The provisions under s 524 of the FW Act set a high bar for employers to stand down employees, given that employees are not paid during a stand down period. Previous case law has made it clear that a ‘stoppage’ has to be more than a reduction in work.1
In May 2020, Thomas Foods International stood down a clerk in its expert documentation team for an indefinite period, relying on there being a stoppage of work pursuant to s 524 of the FW Act. After five weeks of being stood down without pay, and with no indication of when the stand down period would end, the employee requested to be made redundant. Although the employer eventually agreed to the redundancy, the Fair Work Commission considered whether the employer had the right to stand the employee down for the period prior to termination.
While the Commission recognised that the demand for the level of work in the employee’s business unit reduced in response to the pandemic, it was not a stoppage of work within the meaning of s 524 of the FW Act. It further considered that although it was fair for Thomas Foods to reduce working hours in the export documentation team, it was unfair for the employer to impose the whole burden of reduction in hours on one employee (the clerk) whilst retaining full time employment amongst other members of the business unit.
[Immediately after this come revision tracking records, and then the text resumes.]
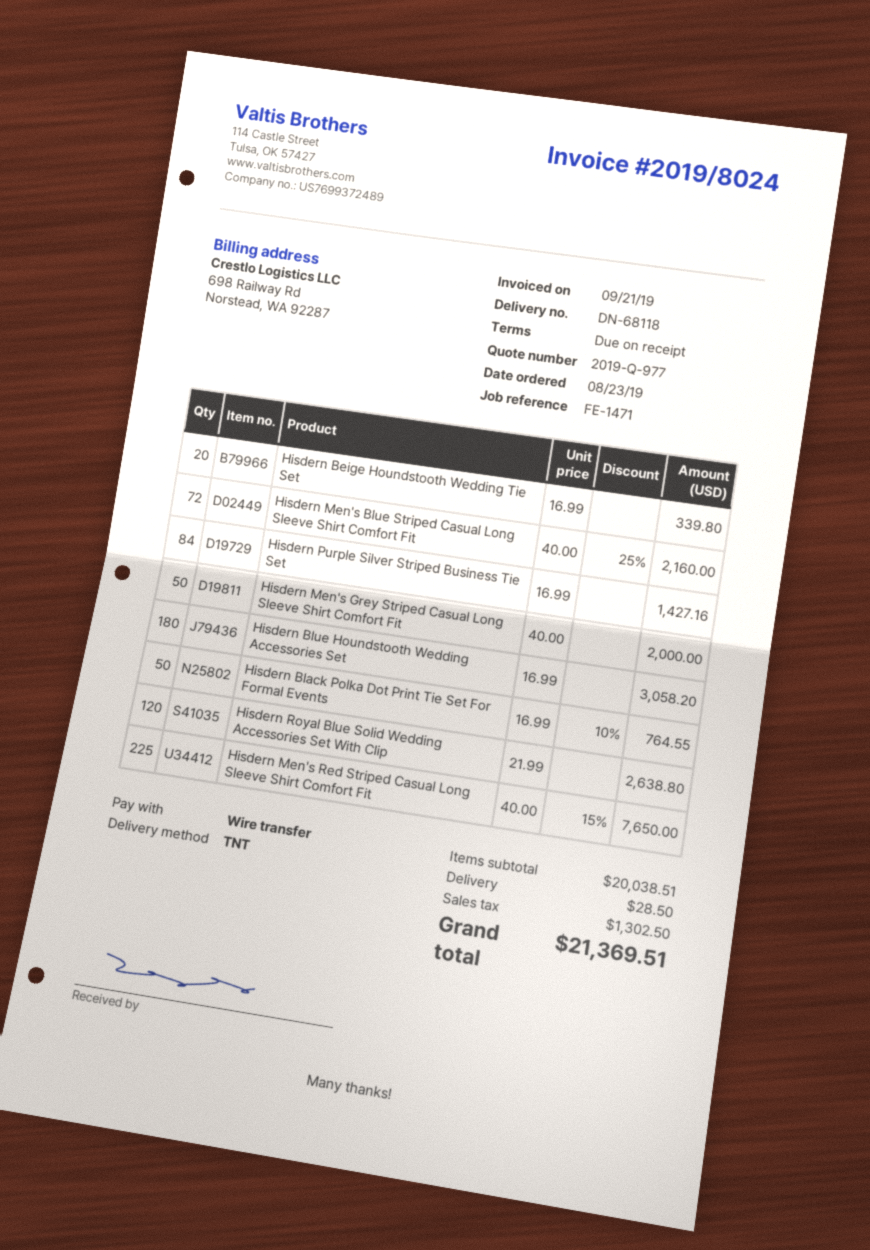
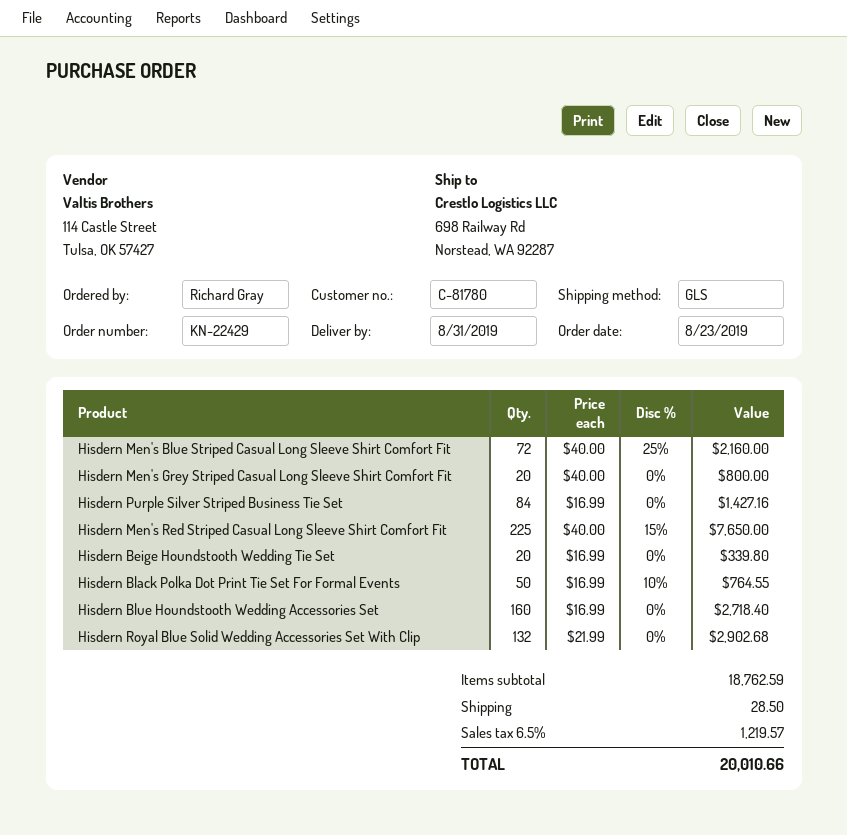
shipping method: TNT -> GLS
Hisdern Men's Grey Striped Casual Long Sleeve Shirt Comfort Fit: 50 x 40.00 = 2000.00 -> 20 x 40.00 = 800.00
Hisdern Blue Houndstooth Wedding Accessories Set: 180 x 16.99 = 3058.20 -> 160 x 16.99 = 2718.40
Hisdern Royal Blue Solid Wedding Accessories Set With Clip: 120 x 21.99 = 2638.80 -> 132 x 21.99 = 2902.68
subtotal: 20038.51 -> 18762.59
tax: 1302.50 -> 1219.57
total: 21369.51 -> 20010.66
In ultimately determining that the stand down was inconsistent with the FW Act, Deputy President Anderson said,
“A fair approach would have been for Thomas Foods to apply some apportionment to the reduction to comparable employees in the export documentation team, not singularly to [the clerk].”
In a similar decision this month, Deputy President Anderson again reiterated that the burden of reducing labour costs should not fall on one employee.
In April 2020, manufacturer Ideal Acrylics stood down a full-time machinist, also relying on there being a stoppage of work under s 524 of the FW Act. During the stand-down period, one of its directors filled the machinist’s duties.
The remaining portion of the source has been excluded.